Extracted records:
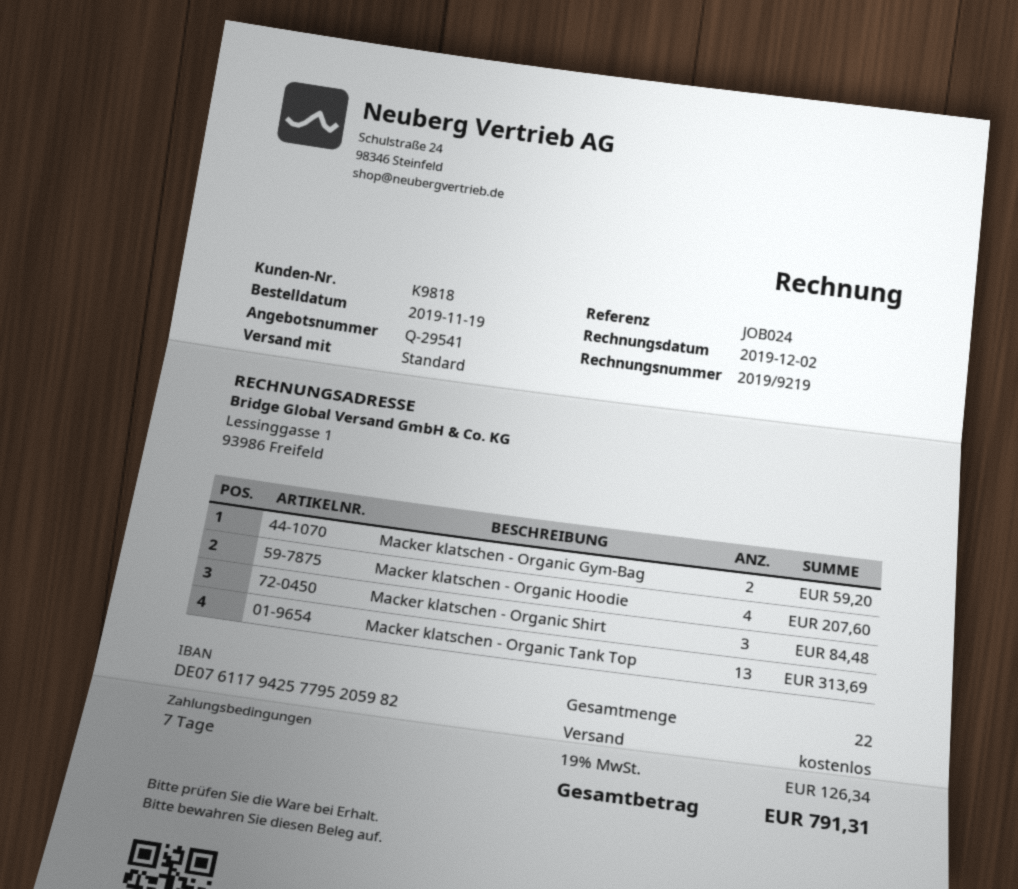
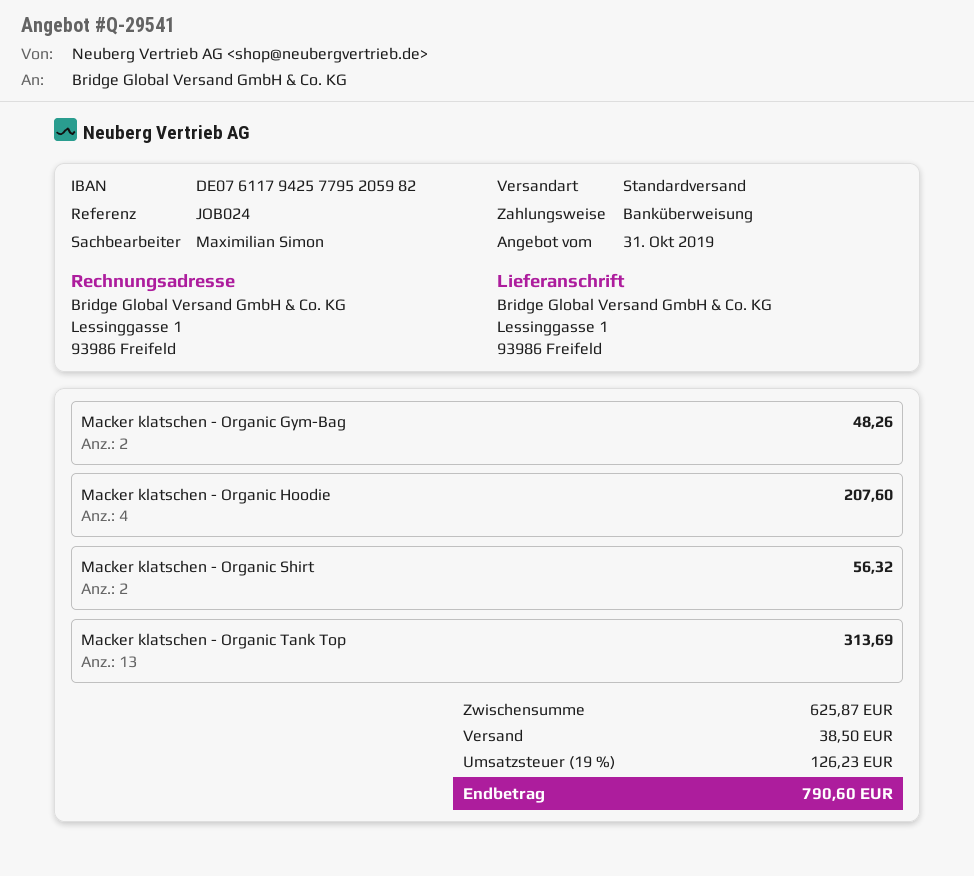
Macker klatschen - Organic Gym-Bag: 2 for 59.20 -> 2 for 48.26
Macker klatschen - Organic Shirt: 3 for 84.48 -> 2 for 56.32
shipping: 0.00 -> 38.50
tax: 19% = 126.34 -> 19% = 126.23
total: 791.31 -> 790.60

Task instructions: Please set down each entry word for word, without its images.

Reply to the task:
Macker klatschen - Organic Gym-Bag: 2 for 59.20 -> 2 for 48.26
Macker klatschen - Organic Shirt: 3 for 84.48 -> 2 for 56.32
shipping: 0.00 -> 38.50
tax: 19% = 126.34 -> 19% = 126.23
total: 791.31 -> 790.60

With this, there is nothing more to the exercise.